- REQUIREMENT:
Take every record and write it out again exactly, with no images included.

- Dataset entries:
****************

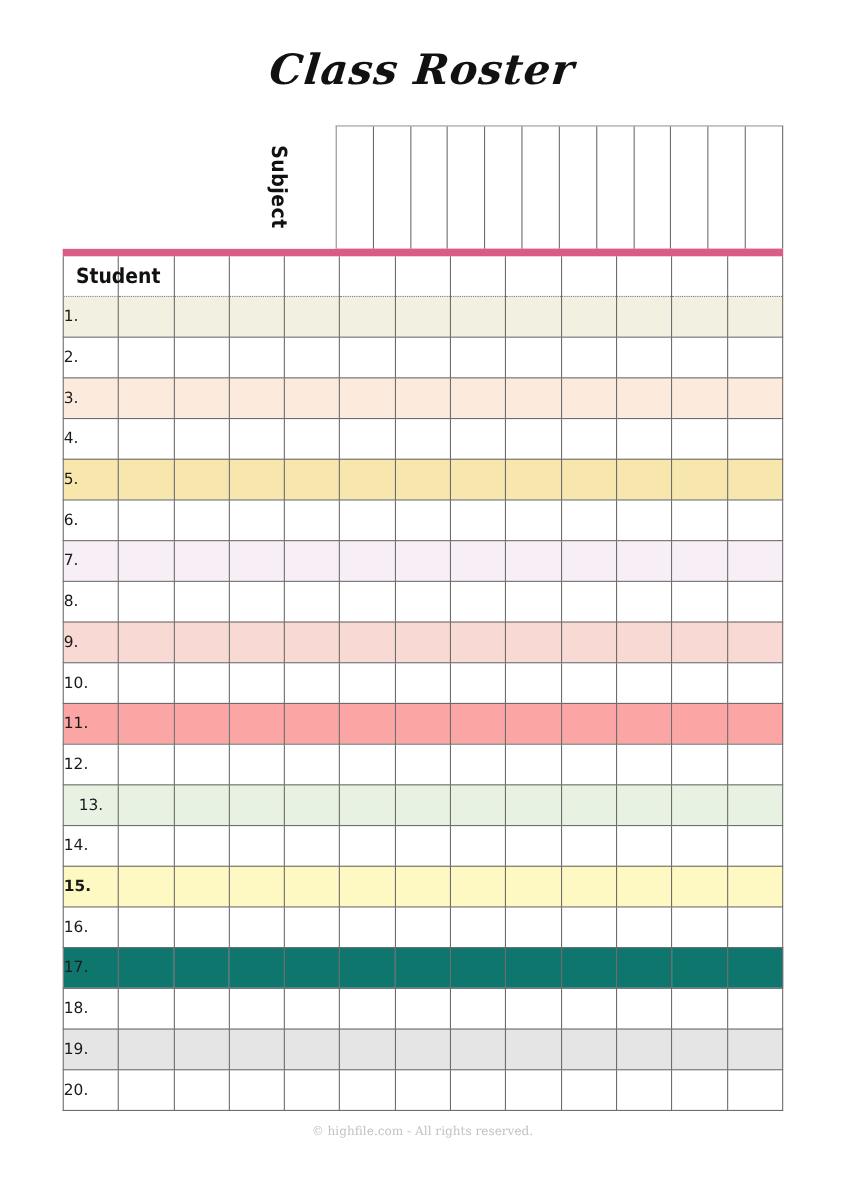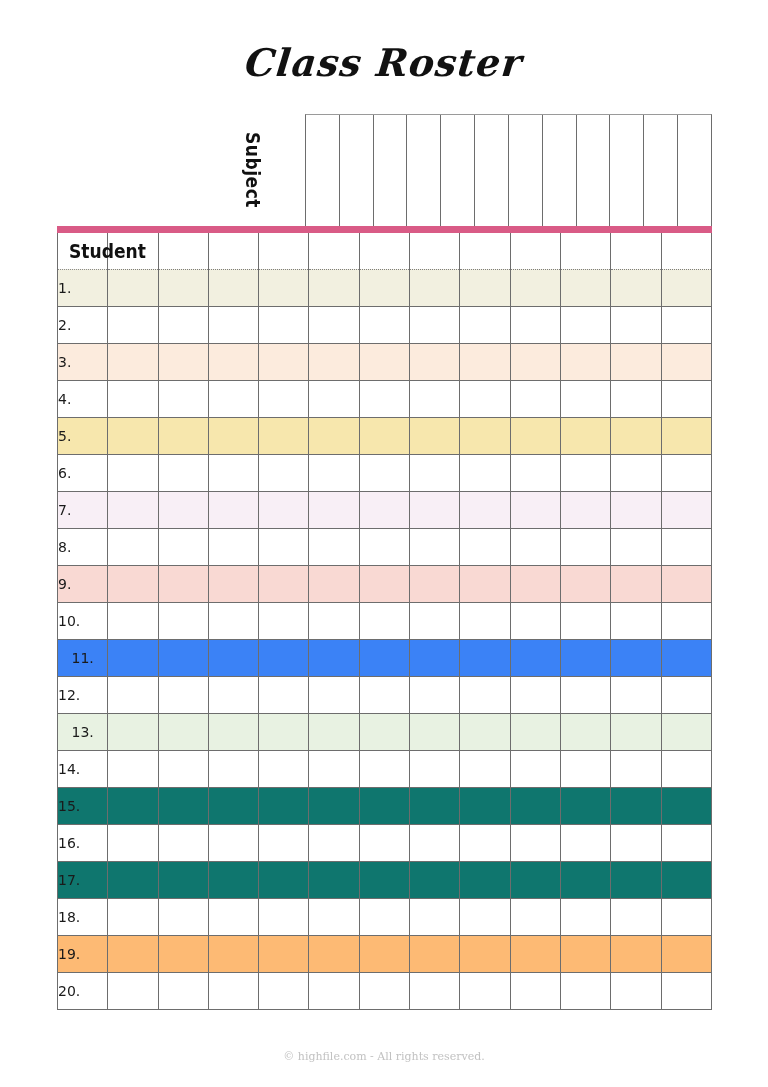--- a/index.html
+++ b/index.html
@@ -130,21 +130,21 @@
     font-family: "DejaVu Sans", sans-serif;
   }
   td.grid-cell { height: 37px; }
 
   
   tr.tinted td { border-top: 1px dotted #7d7d7d; }
 
   
   .footer {
     position: absolute;
-    top: 1050px;
+    top: 1022px;
     left: 0;
     width: 768px;
     text-align: center;
     font-family: "DejaVu Serif", serif;
     font-size: 11px;
     color: #c2c2c2;
   }
 </style>
 </head>
 <body>
@@ -335,21 +335,21 @@
           <td class="grid-cell"></td>
           <td class="grid-cell"></td>
           <td class="grid-cell"></td>
           <td class="grid-cell"></td>
           <td class="grid-cell"></td>
           <td class="grid-cell"></td>
           <td class="grid-cell"></td>
           <td class="grid-cell"></td>
           <td class="grid-cell"></td>
         </tr>
-        <tr class="tinted" style="background: #3b82f6; text-align: center;">
+        <tr class="tinted" style="background: #fca5a5;">
           <td class="name-cell">11.</td>
           <td class="grid-cell"></td>
           <td class="grid-cell"></td>
           <td class="grid-cell"></td>
           <td class="grid-cell"></td>
           <td class="grid-cell"></td>
           <td class="grid-cell"></td>
           <td class="grid-cell"></td>
           <td class="grid-cell"></td>
           <td class="grid-cell"></td>
@@ -395,21 +395,21 @@
           <td class="grid-cell"></td>
           <td class="grid-cell"></td>
           <td class="grid-cell"></td>
           <td class="grid-cell"></td>
           <td class="grid-cell"></td>
           <td class="grid-cell"></td>
           <td class="grid-cell"></td>
           <td class="grid-cell"></td>
           <td class="grid-cell"></td>
         </tr>
-        <tr class="tinted" style="background: #0f766e;">
+        <tr class="tinted" style="background: #fef9c3; font-weight: bold;">
           <td class="name-cell">15.</td>
           <td class="grid-cell"></td>
           <td class="grid-cell"></td>
           <td class="grid-cell"></td>
           <td class="grid-cell"></td>
           <td class="grid-cell"></td>
           <td class="grid-cell"></td>
           <td class="grid-cell"></td>
           <td class="grid-cell"></td>
           <td class="grid-cell"></td>
@@ -455,21 +455,21 @@
           <td class="grid-cell"></td>
           <td class="grid-cell"></td>
           <td class="grid-cell"></td>
           <td class="grid-cell"></td>
           <td class="grid-cell"></td>
           <td class="grid-cell"></td>
           <td class="grid-cell"></td>
           <td class="grid-cell"></td>
           <td class="grid-cell"></td>
         </tr>
-        <tr class="tinted" style="background: #fdba74;">
+        <tr class="tinted" style="background: #e5e5e5;">
           <td class="name-cell">19.</td>
           <td class="grid-cell"></td>
           <td class="grid-cell"></td>
           <td class="grid-cell"></td>
           <td class="grid-cell"></td>
           <td class="grid-cell"></td>
           <td class="grid-cell"></td>
           <td class="grid-cell"></td>
           <td class="grid-cell"></td>
           <td class="grid-cell"></td>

****************

- TASK RESULT:
--- a/index.html
+++ b/index.html
@@ -130,21 +130,21 @@
     font-family: "DejaVu Sans", sans-serif;
   }
   td.grid-cell { height: 37px; }
 
   
   tr.tinted td { border-top: 1px dotted #7d7d7d; }
 
   
   .footer {
     position: absolute;
-    top: 1050px;
+    top: 1022px;
     left: 0;
     width: 768px;
     text-align: center;
     font-family: "DejaVu Serif", serif;
     font-size: 11px;
     color: #c2c2c2;
   }
 </style>
 </head>
 <body>
@@ -335,21 +335,21 @@
           <td class="grid-cell"></td>
           <td class="grid-cell"></td>
           <td class="grid-cell"></td>
           <td class="grid-cell"></td>
           <td class="grid-cell"></td>
           <td class="grid-cell"></td>
           <td class="grid-cell"></td>
           <td class="grid-cell"></td>
           <td class="grid-cell"></td>
         </tr>
-        <tr class="tinted" style="background: #3b82f6; text-align: center;">
+        <tr class="tinted" style="background: #fca5a5;">
           <td class="name-cell">11.</td>
           <td class="grid-cell"></td>
           <td class="grid-cell"></td>
           <td class="grid-cell"></td>
           <td class="grid-cell"></td>
           <td class="grid-cell"></td>
           <td class="grid-cell"></td>
           <td class="grid-cell"></td>
           <td class="grid-cell"></td>
           <td class="grid-cell"></td>
@@ -395,21 +395,21 @@
           <td class="grid-cell"></td>
           <td class="grid-cell"></td>
           <td class="grid-cell"></td>
           <td class="grid-cell"></td>
           <td class="grid-cell"></td>
           <td class="grid-cell"></td>
           <td class="grid-cell"></td>
           <td class="grid-cell"></td>
           <td class="grid-cell"></td>
         </tr>
-        <tr class="tinted" style="background: #0f766e;">
+        <tr class="tinted" style="background: #fef9c3; font-weight: bold;">
           <td class="name-cell">15.</td>
           <td class="grid-cell"></td>
           <td class="grid-cell"></td>
           <td class="grid-cell"></td>
           <td class="grid-cell"></td>
           <td class="grid-cell"></td>
           <td class="grid-cell"></td>
           <td class="grid-cell"></td>
           <td class="grid-cell"></td>
           <td class="grid-cell"></td>
@@ -455,21 +455,21 @@
           <td class="grid-cell"></td>
           <td class="grid-cell"></td>
           <td class="grid-cell"></td>
           <td class="grid-cell"></td>
           <td class="grid-cell"></td>
           <td class="grid-cell"></td>
           <td class="grid-cell"></td>
           <td class="grid-cell"></td>
           <td class="grid-cell"></td>
         </tr>
-        <tr class="tinted" style="background: #fdba74;">
+        <tr class="tinted" style="background: #e5e5e5;">
           <td class="name-cell">19.</td>
           <td class="grid-cell"></td>
           <td class="grid-cell"></td>
           <td class="grid-cell"></td>
           <td class="grid-cell"></td>
           <td class="grid-cell"></td>
           <td class="grid-cell"></td>
           <td class="grid-cell"></td>
           <td class="grid-cell"></td>
           <td class="grid-cell"></td>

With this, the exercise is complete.